▸ WHAT YOU WILL DO: Ignoring the pictures, repeat every entry below exactly as it appears.

--- LISTED ENTRIES ---

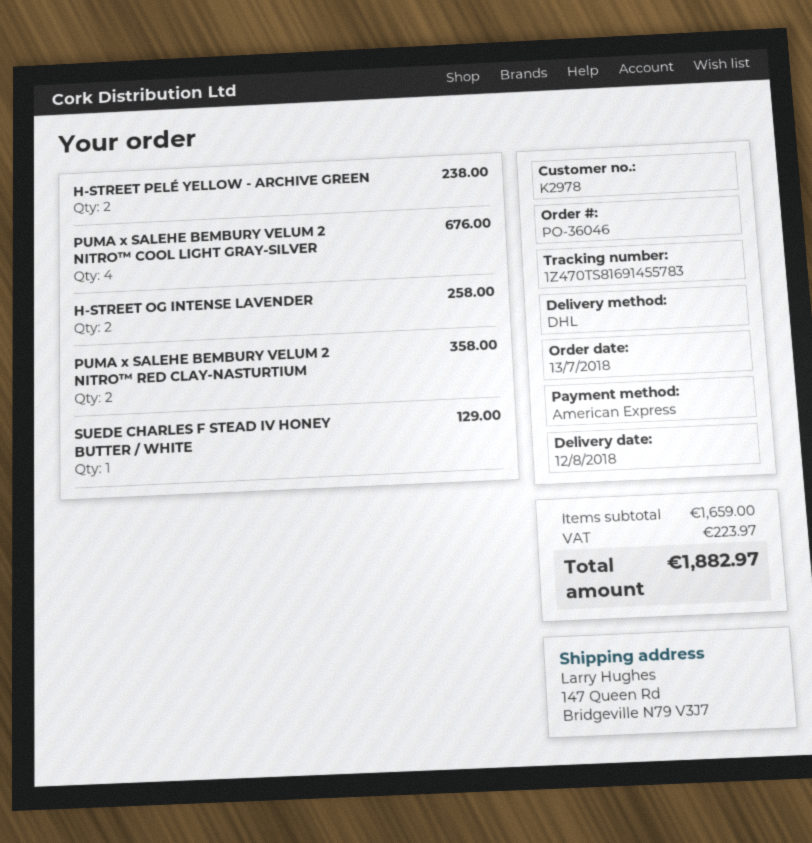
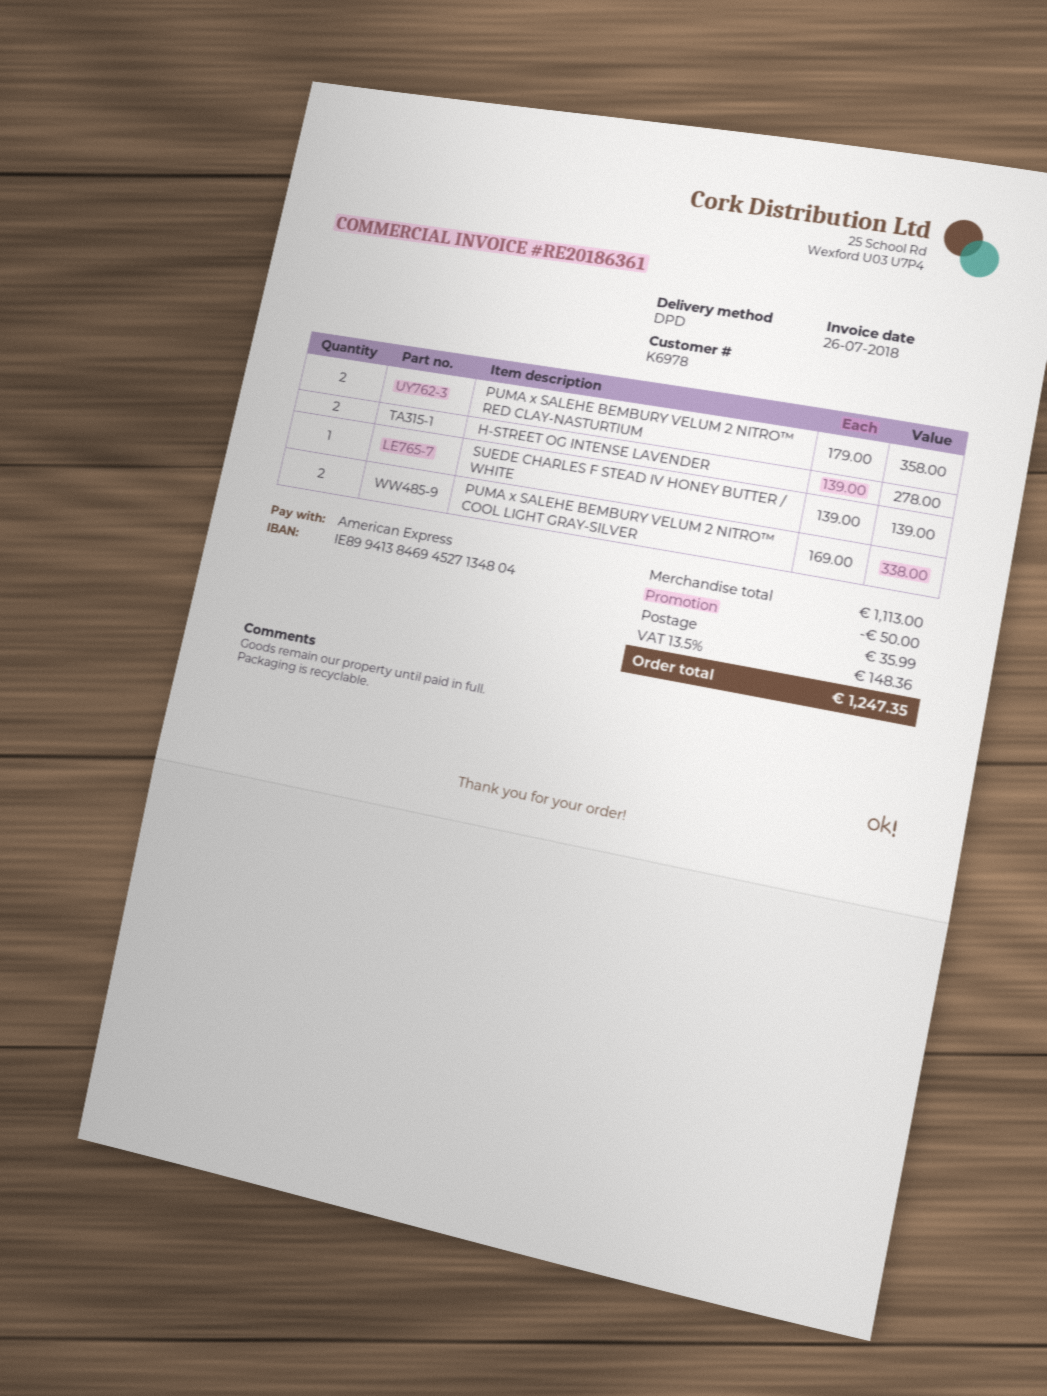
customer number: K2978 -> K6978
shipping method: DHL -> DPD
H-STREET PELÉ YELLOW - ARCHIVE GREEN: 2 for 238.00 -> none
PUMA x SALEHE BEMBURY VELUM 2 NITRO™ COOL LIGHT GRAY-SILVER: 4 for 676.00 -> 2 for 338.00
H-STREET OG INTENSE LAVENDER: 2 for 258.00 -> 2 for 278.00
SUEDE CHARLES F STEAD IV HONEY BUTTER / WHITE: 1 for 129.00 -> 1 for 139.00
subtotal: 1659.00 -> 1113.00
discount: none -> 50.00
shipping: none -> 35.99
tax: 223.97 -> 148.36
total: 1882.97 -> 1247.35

---

▸ ANSWER TO THIS TASK:
customer number: K2978 -> K6978
shipping method: DHL -> DPD
H-STREET PELÉ YELLOW - ARCHIVE GREEN: 2 for 238.00 -> none
PUMA x SALEHE BEMBURY VELUM 2 NITRO™ COOL LIGHT GRAY-SILVER: 4 for 676.00 -> 2 for 338.00
H-STREET OG INTENSE LAVENDER: 2 for 258.00 -> 2 for 278.00
SUEDE CHARLES F STEAD IV HONEY BUTTER / WHITE: 1 for 129.00 -> 1 for 139.00
subtotal: 1659.00 -> 1113.00
discount: none -> 50.00
shipping: none -> 35.99
tax: 223.97 -> 148.36
total: 1882.97 -> 1247.35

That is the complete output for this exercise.